Ci sono giorni che papà prende la macchina e dice “andiamo!”, e allora mamma fa la valigia e io saluto i dottori e le infermiere, mi mettono uno strano cerotto dove ho il tubicino e poi torniamo a casa. Allora papà corre corre corre e mamma dice “vai piano!” perchè forse non vuole correre, però io penso che è meglio se papà va forte perchè così arriviamo subito subito e posso giocare coi miei fratelli.

Dice mamma che per arrivare a casa bisogna fare un viaggio lungo, perchè la casa ospedale si trova a Genova, che è lontanissimo anche più dell’aereo lontano. Allora papà si ferma per strada perchè sennò la macchina scoppia, e mette la benzina e poi mamma mi porta all’autogrill, così mi compro spesso anche i dolci. Però mi piace il gelato a pistacchio più di tutto.

Quest’autogrill è bello perchè è sospeso in cielo, così mamma e papà mangiano e io guardo alla finestrona le macchine che passano di sotto. Io saluto tutti però secondo me quelli nelle macchine non mi vedono, forse perchè sono piccolo. Poi è passato uno grande e giallo che ha detto papà che si chiama trattore, e andava piano piano, e allora quel signore che c’era dentro mi ha visto!
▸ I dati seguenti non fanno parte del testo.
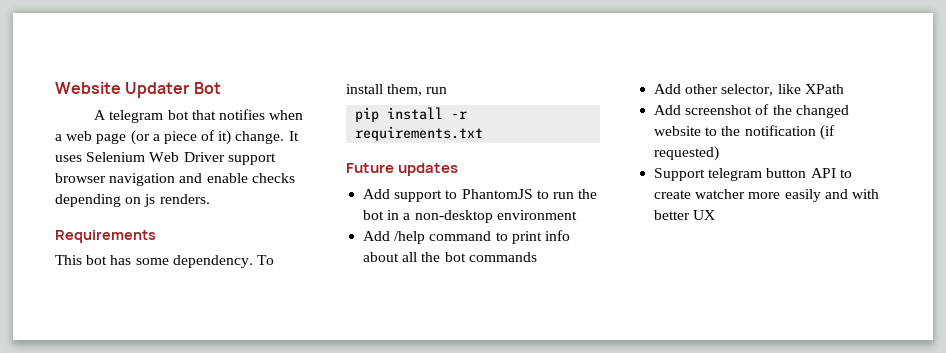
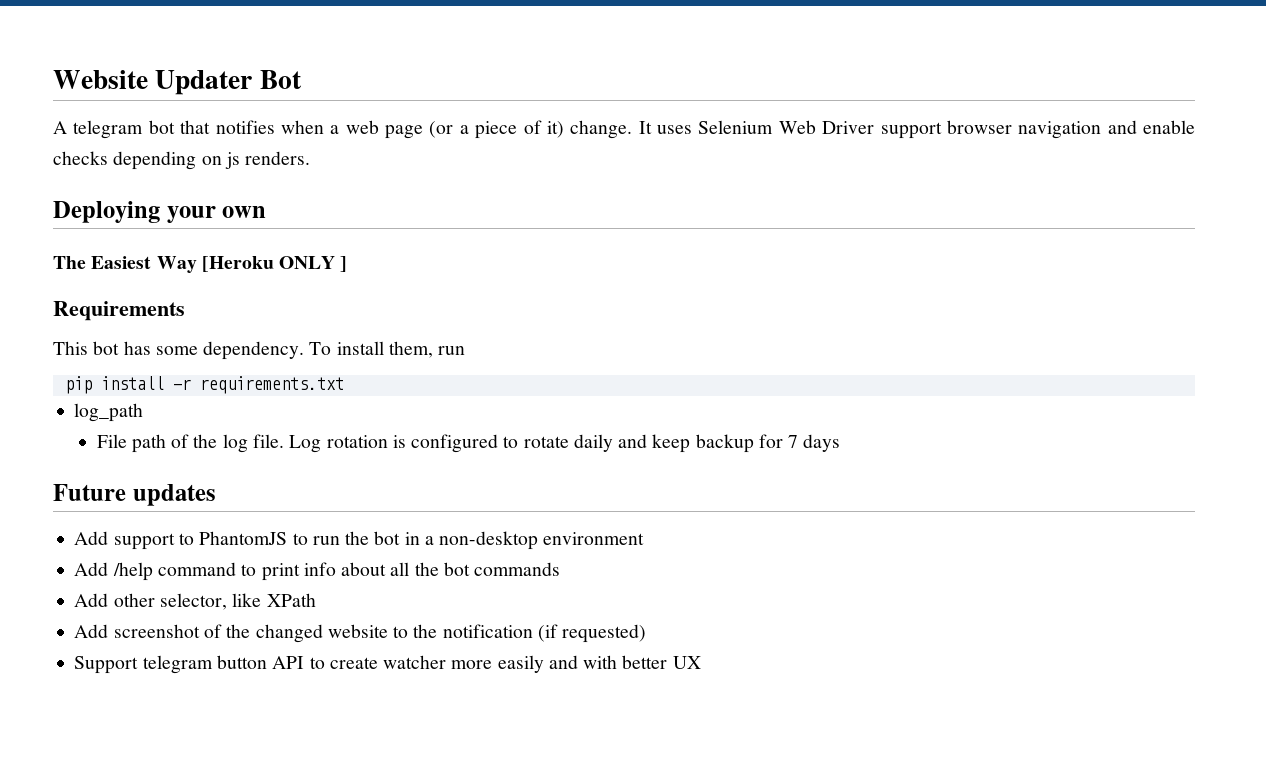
(210, 199) none -> [53,201,267,223] [53,256,348,273] // Deploying your own // The Easiest Way [Heroku ONLY ]
(484, 133) none -> [74,403,144,422] [96,434,841,453] // log_path // File path of the log file. Log rotation is configured to rotate daily and keep backup for 7 days

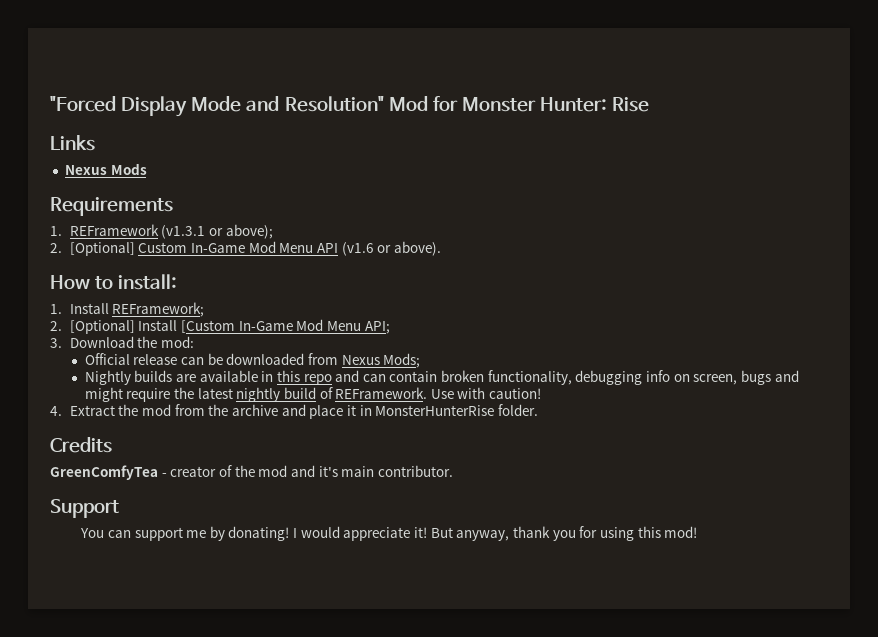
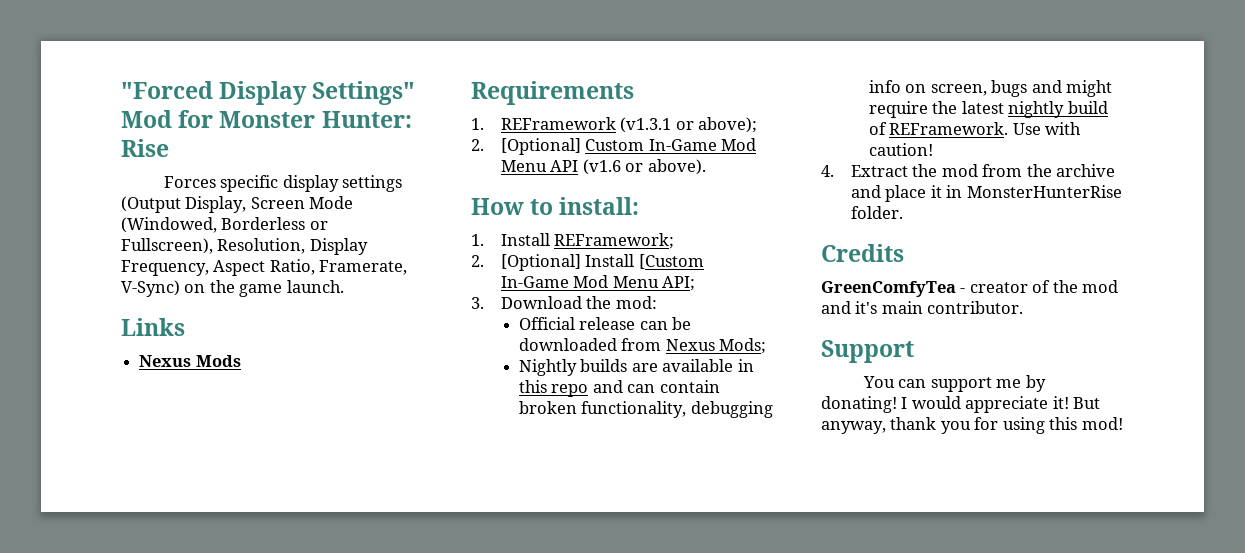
[191,96,384,112] Mode and Resolution" -> [312,81,416,105] Settings"
(650, 104) none -> [163,175,403,192] [121,196,354,213] [121,217,328,233] [121,238,368,255] [121,259,408,276] [121,280,344,297] // Forces specific display settings (Output Display, Screen Mode (Windowed, Borderless or Fullscreen), Resolution, Display Frequency, Aspect Ratio, Framerate, V-Sync) on the game launch.

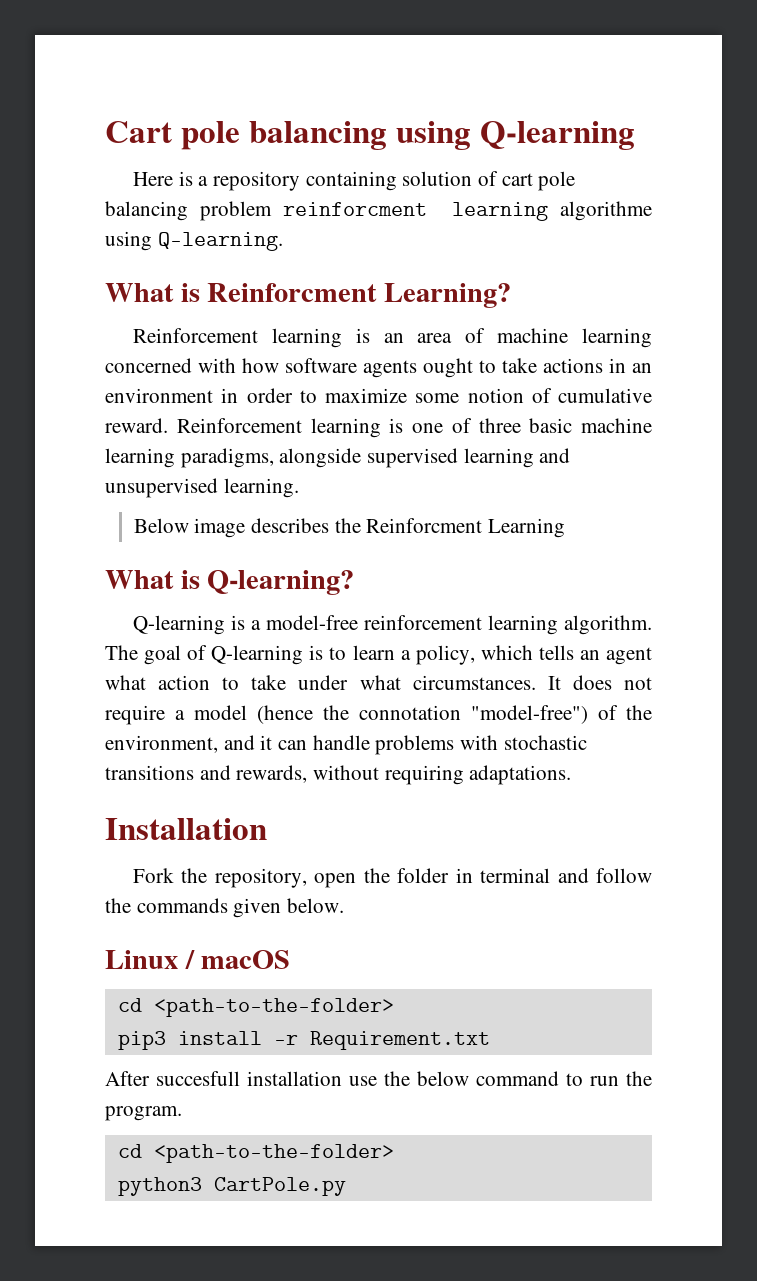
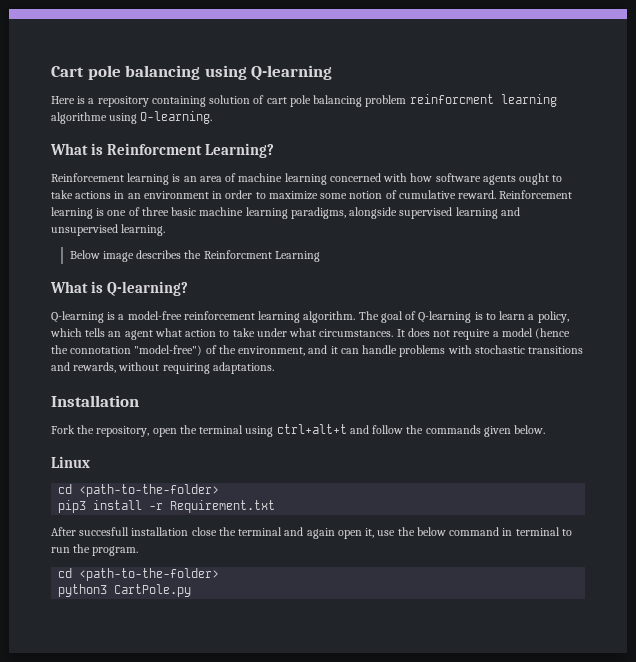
[397,868,551,883] folder in terminal -> [199,424,347,437] terminal using ctrl+alt+t
[184,950,291,969] / macOS -> (90, 462) none
(342, 1078) none -> [191,527,375,539] close the terminal and again open it,
(559, 1078) none -> [502,527,560,536] in terminal

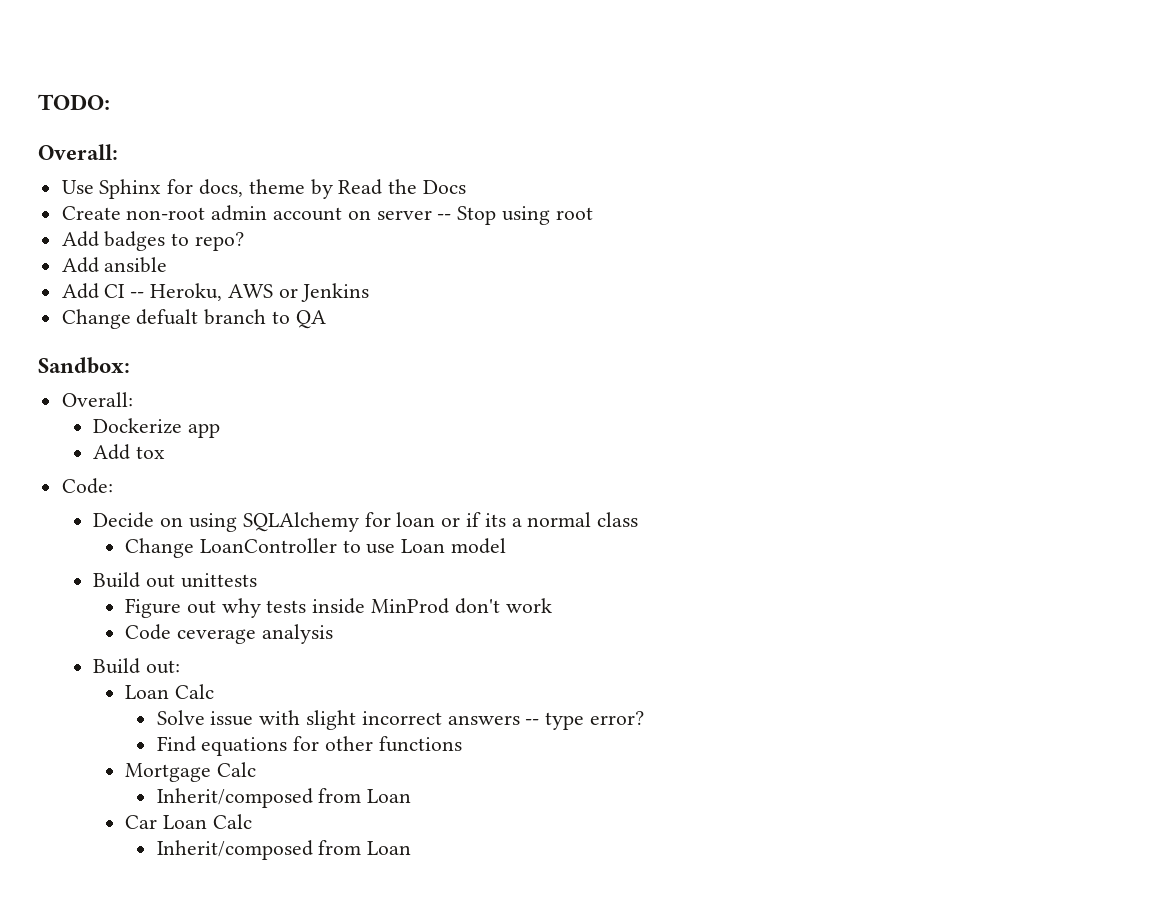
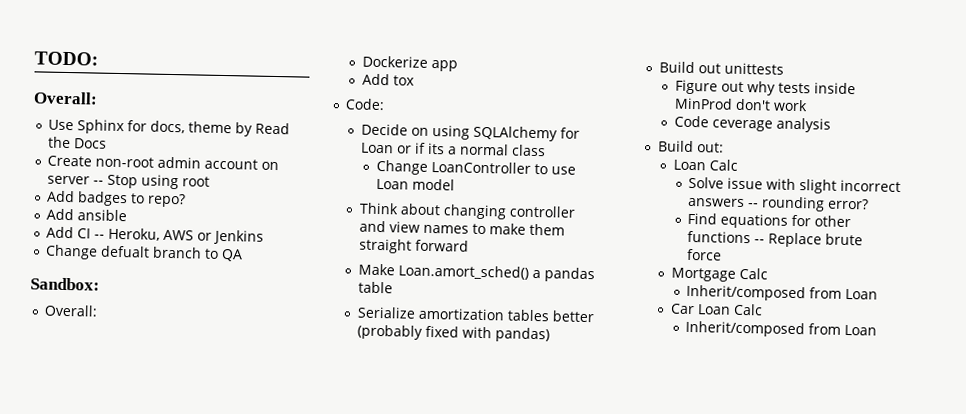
[396,512,436,527] loan -> [361,142,395,154] Loan
(506, 546) none -> [359,202,577,220] [359,220,566,236] [359,238,470,254] [358,263,596,283] [358,281,394,294] [357,306,596,323] [357,324,551,343] // Think about changing controller and view names to make them straight forward // Make Loan.amort_sched() a pandas table // Serialize amortization tables better (probably fixed with pandas)
[545,712,585,730] type -> [761,196,826,212] rounding
(462, 744) none -> [754,232,864,248] [687,248,723,261] -- Replace brute force

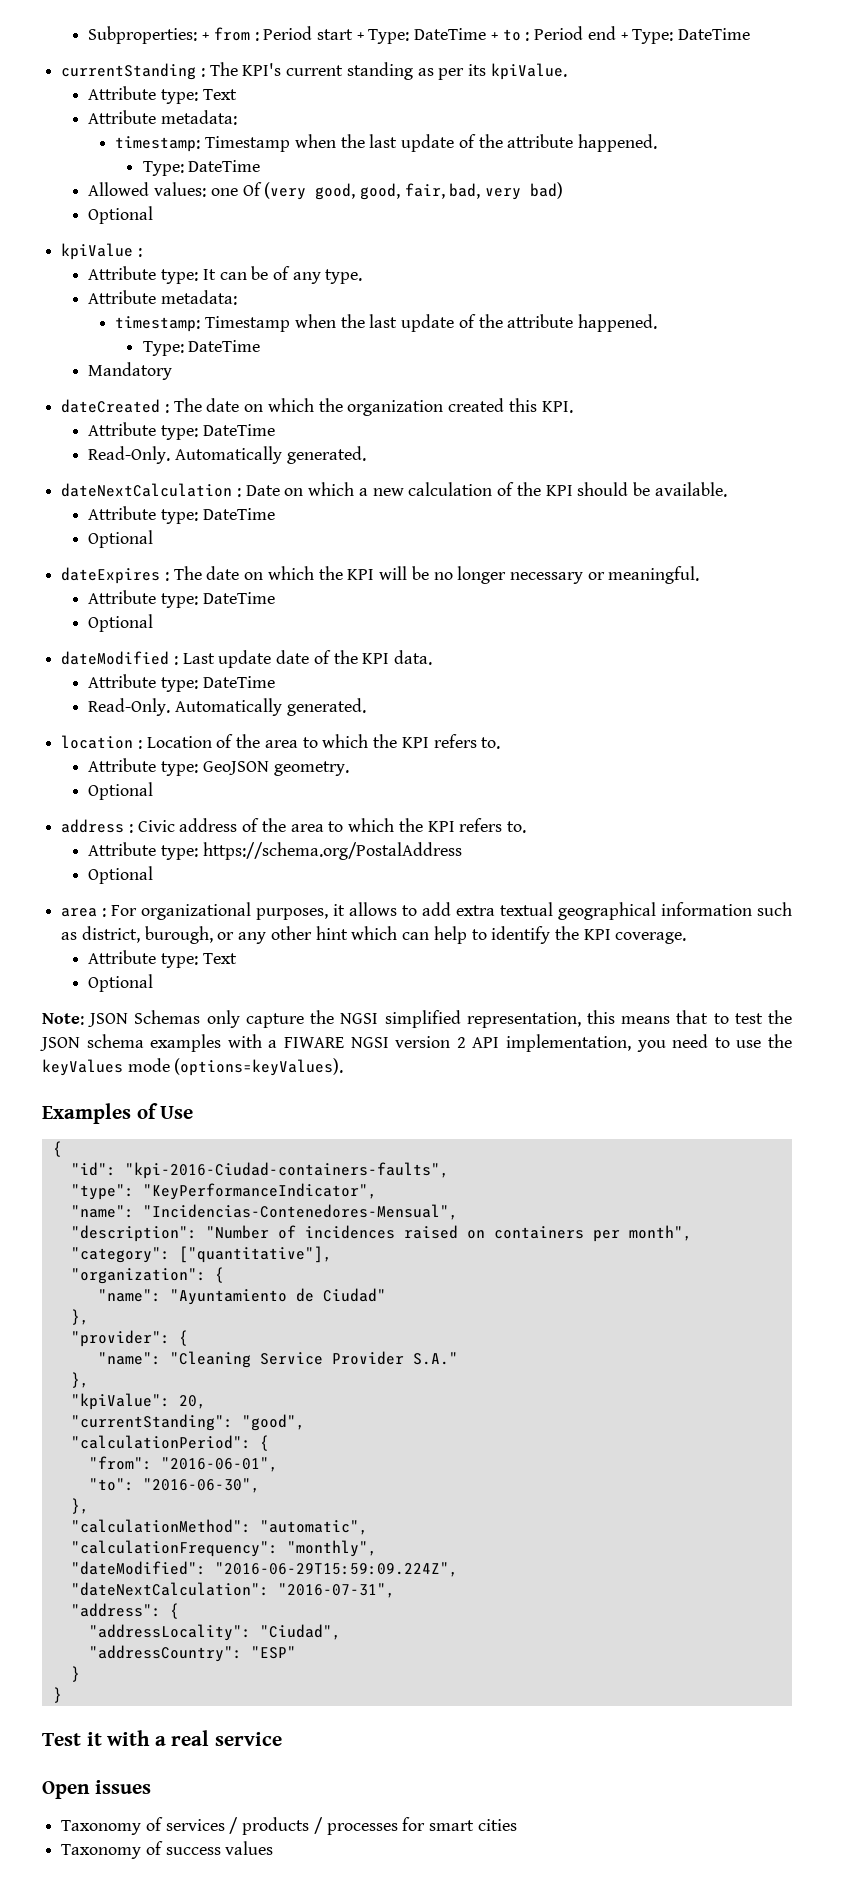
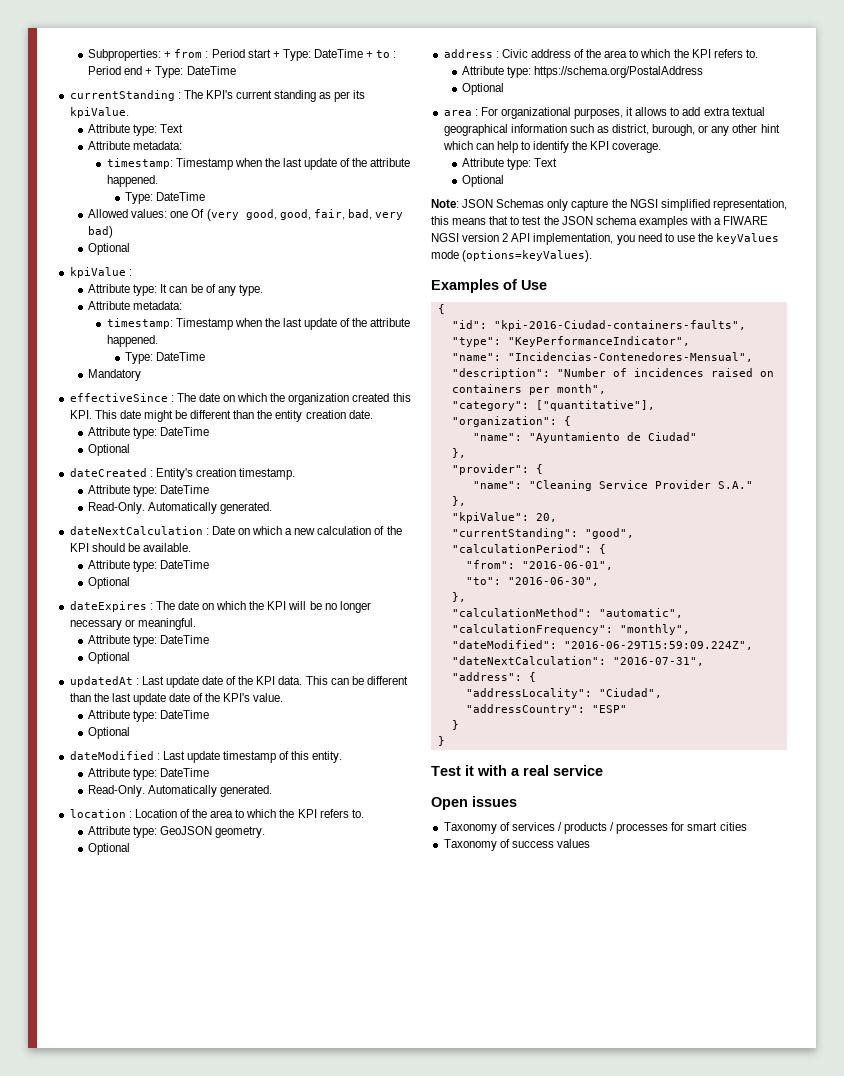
[61,399,161,413] dateCreated -> [69,393,168,402] effectiveSince
(573, 407) none -> [94,410,373,422] [88,427,210,439] [88,444,131,456] [69,468,296,480] This date might be different than the entity creation date. // Attribute type: DateTime // Optional // dateCreated : Entity's creation timestamp.
[61,651,170,665] dateModified -> [69,676,133,687] updatedAt
(433, 657) none -> [305,676,408,685] [69,693,284,705] [88,710,210,722] [88,727,131,739] [69,751,343,763] This can be different than the last update date of the KPI's value. // Attribute type: DateTime // Optional // dateModified : Last update timestamp of this entity.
E mi ha salutato così io ero contento! Ho detto a papà che volevo salire sul trattore, e così siamo scesi dall’autogrill in cielo e siamo andati da quel signore sul trattore nel parcheggio. E allora il signore mi ha visto e secondo me era un mago perchè ha capito che a volte abito all’ospedale, così papà gli ha parlato un po’ e quel signore mi ha fatto fare un giro sul trattore, e mamma da dietro la finestra salutava con la mano. Ma si vede che si è alzata la polvere perchè poi quando sono sceso papà aveva gli occhi rossi rossi.

Poi ce ne siamo andati, e siamo tornati a casa, quell’altra.